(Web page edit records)
_ _ _ _ _ _ _

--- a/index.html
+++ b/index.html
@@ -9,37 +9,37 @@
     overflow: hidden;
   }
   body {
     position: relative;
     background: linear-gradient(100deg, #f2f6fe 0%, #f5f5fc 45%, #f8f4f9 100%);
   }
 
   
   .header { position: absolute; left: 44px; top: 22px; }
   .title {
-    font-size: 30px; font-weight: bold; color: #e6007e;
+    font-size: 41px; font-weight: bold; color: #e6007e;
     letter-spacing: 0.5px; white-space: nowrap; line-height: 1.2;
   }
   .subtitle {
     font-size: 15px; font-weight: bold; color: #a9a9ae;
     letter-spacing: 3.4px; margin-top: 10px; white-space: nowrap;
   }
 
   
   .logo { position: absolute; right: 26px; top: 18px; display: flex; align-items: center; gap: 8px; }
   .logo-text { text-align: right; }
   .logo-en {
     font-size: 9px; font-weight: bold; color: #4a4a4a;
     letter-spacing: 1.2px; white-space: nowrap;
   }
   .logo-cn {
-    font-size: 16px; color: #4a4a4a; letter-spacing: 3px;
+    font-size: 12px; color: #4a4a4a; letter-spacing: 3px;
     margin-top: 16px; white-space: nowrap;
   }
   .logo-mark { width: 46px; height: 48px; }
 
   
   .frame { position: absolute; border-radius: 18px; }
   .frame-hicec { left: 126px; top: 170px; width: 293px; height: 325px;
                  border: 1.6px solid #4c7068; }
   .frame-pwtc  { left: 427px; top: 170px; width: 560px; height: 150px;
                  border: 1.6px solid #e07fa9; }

_ _ _ _ _ _ _

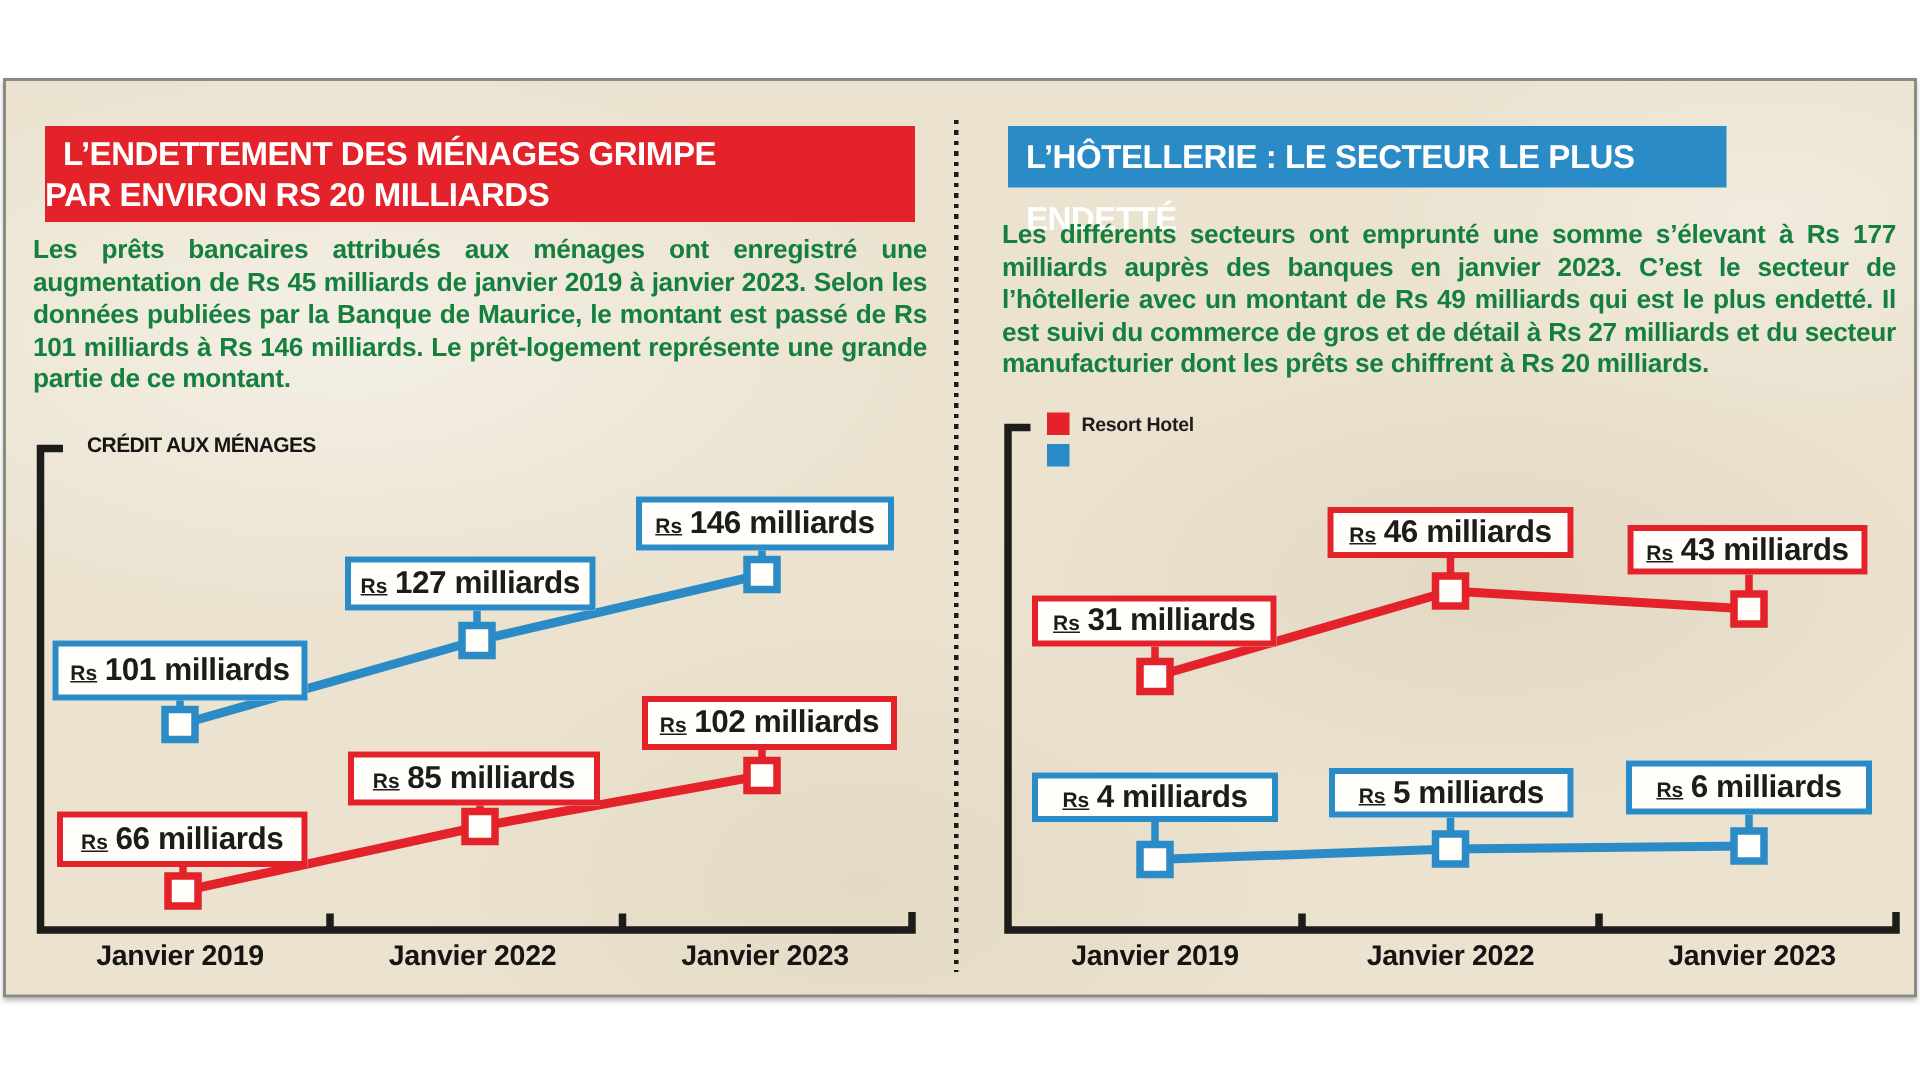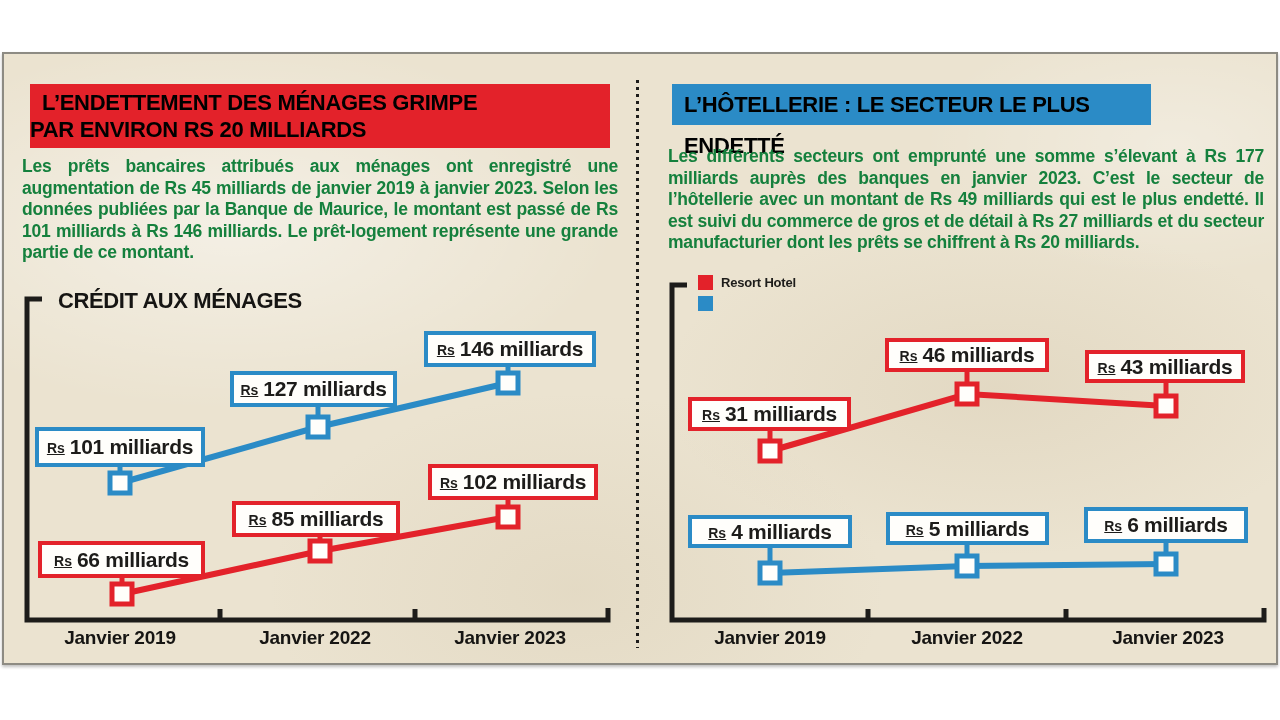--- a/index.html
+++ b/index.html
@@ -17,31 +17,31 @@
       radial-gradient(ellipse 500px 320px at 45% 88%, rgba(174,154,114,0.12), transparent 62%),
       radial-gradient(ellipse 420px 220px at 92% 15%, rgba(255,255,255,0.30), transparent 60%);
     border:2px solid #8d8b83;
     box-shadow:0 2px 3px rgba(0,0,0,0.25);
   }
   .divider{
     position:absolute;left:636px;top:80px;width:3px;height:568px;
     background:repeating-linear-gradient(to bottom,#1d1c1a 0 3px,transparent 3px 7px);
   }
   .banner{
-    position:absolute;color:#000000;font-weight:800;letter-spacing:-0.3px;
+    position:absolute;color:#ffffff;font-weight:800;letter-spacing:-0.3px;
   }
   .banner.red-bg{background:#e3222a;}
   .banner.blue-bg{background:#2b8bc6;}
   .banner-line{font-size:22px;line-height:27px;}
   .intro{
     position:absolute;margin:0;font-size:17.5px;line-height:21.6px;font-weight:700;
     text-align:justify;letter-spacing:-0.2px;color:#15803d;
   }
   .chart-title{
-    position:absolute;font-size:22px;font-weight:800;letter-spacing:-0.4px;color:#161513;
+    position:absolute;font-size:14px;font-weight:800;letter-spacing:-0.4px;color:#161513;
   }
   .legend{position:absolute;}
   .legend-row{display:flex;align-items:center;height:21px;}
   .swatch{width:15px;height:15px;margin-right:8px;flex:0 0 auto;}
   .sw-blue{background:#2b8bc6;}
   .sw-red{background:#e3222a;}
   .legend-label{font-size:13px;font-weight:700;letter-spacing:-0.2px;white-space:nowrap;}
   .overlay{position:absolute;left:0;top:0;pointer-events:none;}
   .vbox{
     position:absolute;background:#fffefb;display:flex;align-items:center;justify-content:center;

_ _ _ _ _ _ _

◆ **Your assignment**
If a line in the entries above contains "border", report it.

◆ **Your solution**
   .frame { position: absolute; border-radius: 18px; }
                  border: 1.6px solid #4c7068; }
                  border: 1.6px solid #e07fa9; }
     border:2px solid #8d8b83;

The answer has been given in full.